ARTIFICIAL INTELLIGENCE DALAM PEMBELAJARAN: MEMPERKUAT PERAN GURU DI ERA DIGITAL

Nama   : Shofa Hidayat

NIM    : 20624014

Kelas   : Etika Profesi Keguruan-A


Pendahuluan

Kemajuan teknologi di era revolusi industri 4.0 telah membawa perubahan besar pada cara manusia belajar, bekerja, dan berinteraksi. Dalam bidang pendidikan, kehadiran Artificial Intelligence (AI) semakin terasa dengan berbagai platform digital seperti ChatGPT, Gemini, Blackbox.ai, dan aplikasi pembelajaran adaptif lainnya.

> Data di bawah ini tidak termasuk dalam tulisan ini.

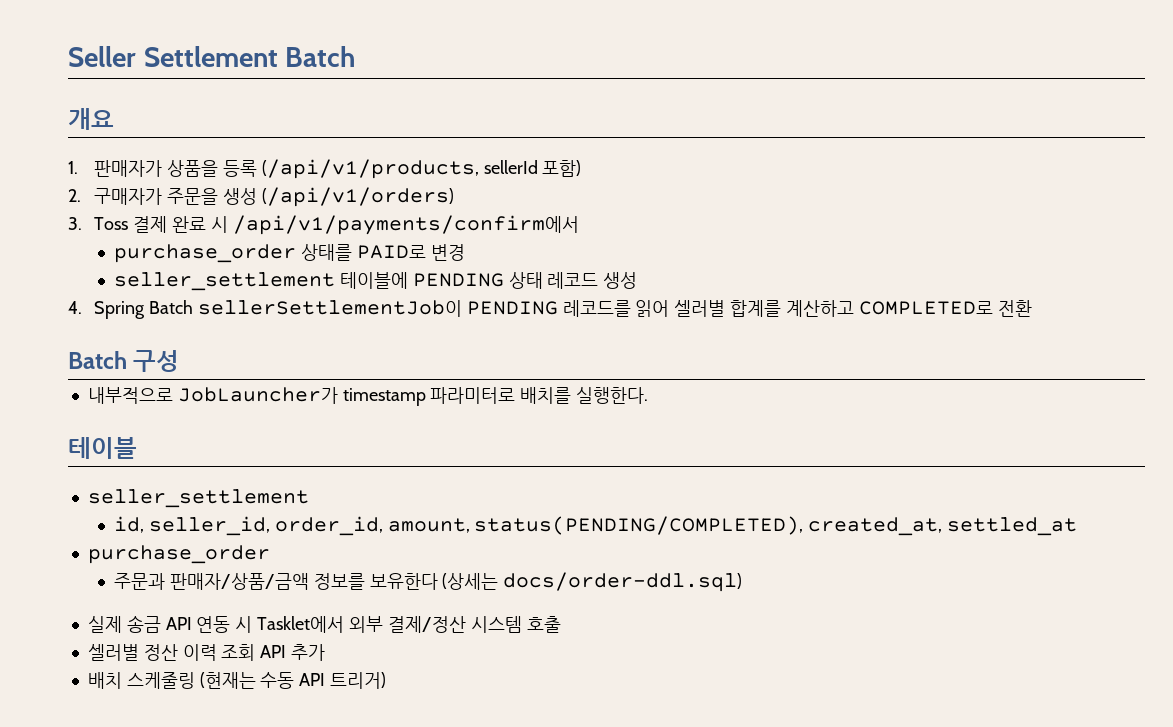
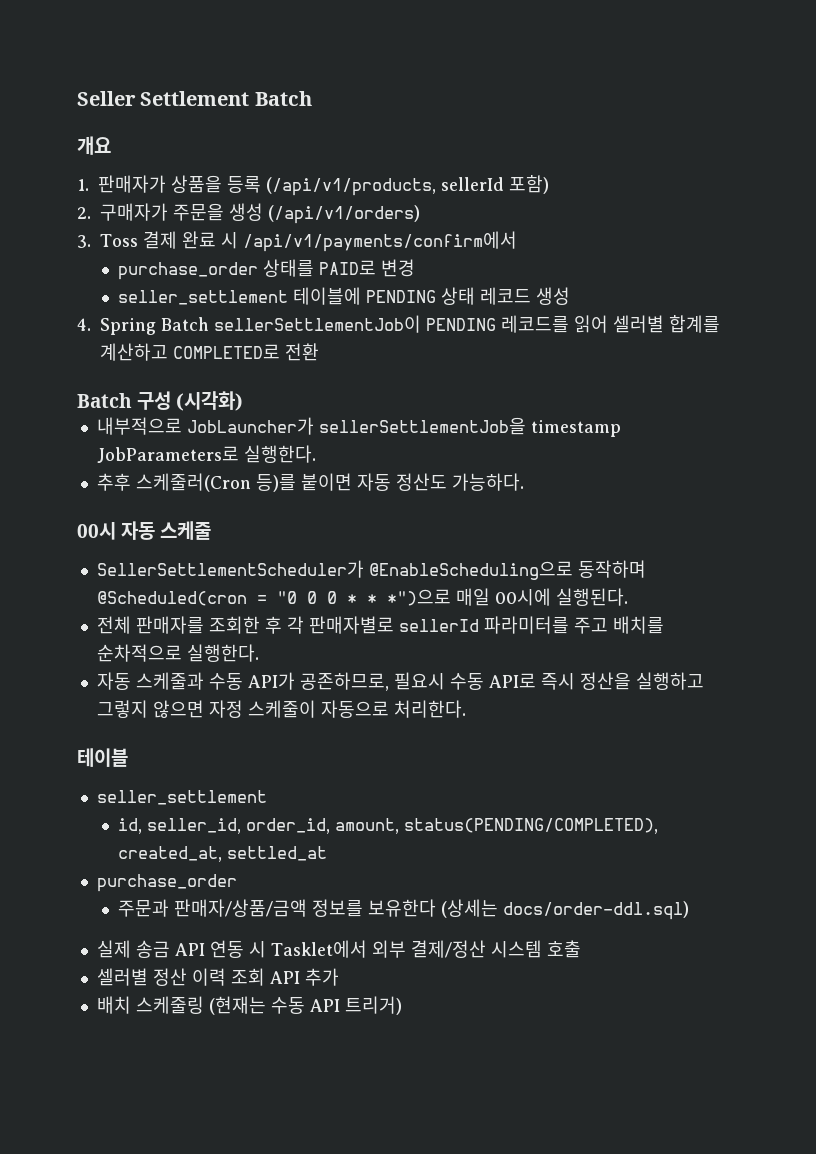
- Batch 구성
+ Batch 구성 (시각화)
- 내부적으로 JobLauncher가 timestamp 파라미터로 배치를 실행한다.
+ 내부적으로 JobLauncher가 sellerSettlementJob을 timestamp JobParameters로 실행한다.
+ 추후 스케줄러(Cron 등)를 붙이면 자동 정산도 가능하다.
+ 00시 자동 스케줄
+ SellerSettlementScheduler가 @EnableScheduling으로 동작하며 @Scheduled(cron = "0 0 0 * * *")으로 매일 00시에 실행된다.
+ 전체 판매자를 조회한 후 각 판매자별로 sellerId 파라미터를 주고 배치를 순차적으로 실행한다.
+ 자동 스케줄과 수동 API가 공존하므로, 필요시 수동 API로 즉시 정산을 실행하고 그렇지 않으면 자정 스케줄이 자동으로 처리한다.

AI memberikan kemudahan dalam mengakses sumber pembelajaran, menganalisis kemampuan peserta didik, serta menawarkan media ajar yang menarik dan interaktif. Namun, perkembangan ini juga menimbulkan kekhawatiran akan peran guru di ruang kelas yang mungkin dapat tergantikan oleh AI. Sehingga dengan adanya AI menjadi peluang untuk memperkuat eksistensi dan martabat guru di era digital sekaligus ancaman bagi profesi guru.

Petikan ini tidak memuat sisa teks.